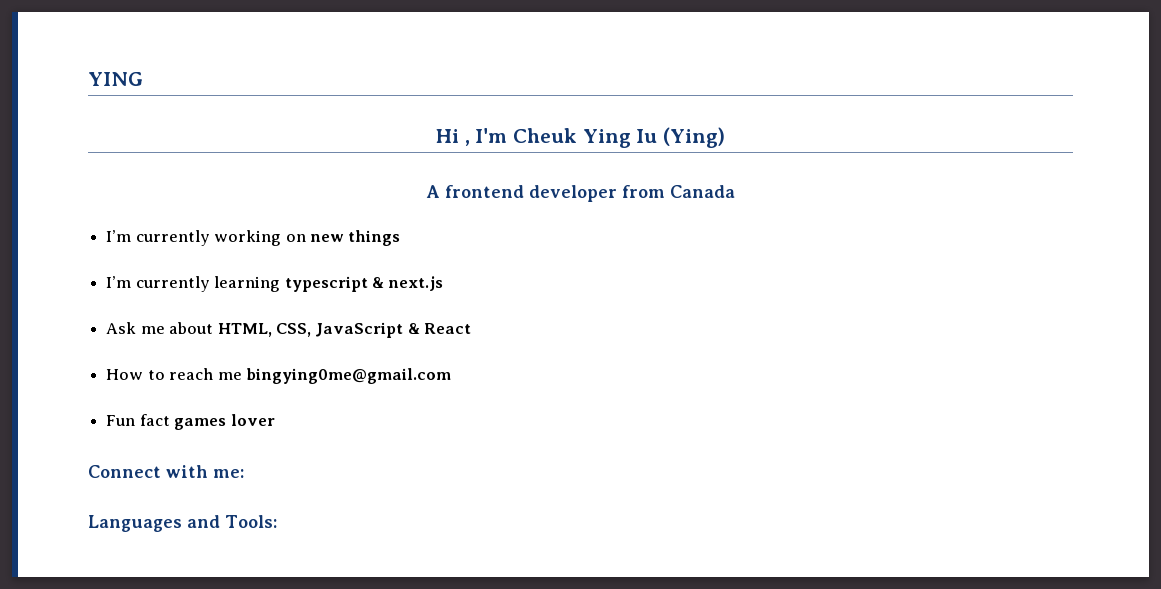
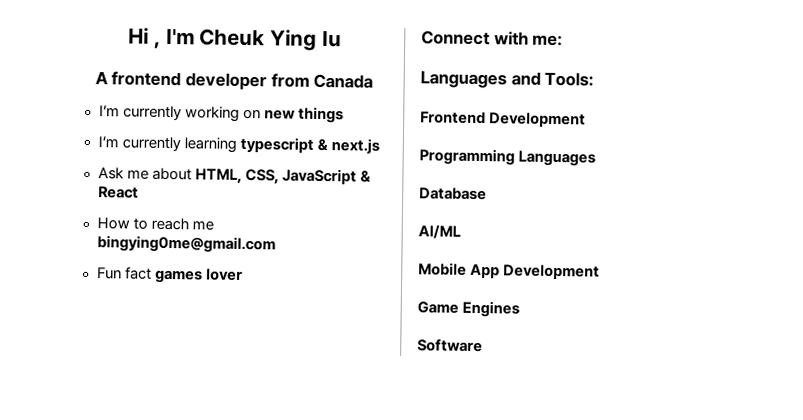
- YING
- Hi , I'm Cheuk Ying Iu (Ying)
+ Hi , I'm Cheuk Ying Iu
+ Frontend Development
+ Programming Languages
+ Database
+ AI/ML
+ Mobile App Development
+ Game Engines
+ Software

====

● EXERCISE DIRECTIONS: The data must be printed exactly, image-free.

● ANSWER SPACE:
- YING
- Hi , I'm Cheuk Ying Iu (Ying)
+ Hi , I'm Cheuk Ying Iu
+ Frontend Development
+ Programming Languages
+ Database
+ AI/ML
+ Mobile App Development
+ Game Engines
+ Software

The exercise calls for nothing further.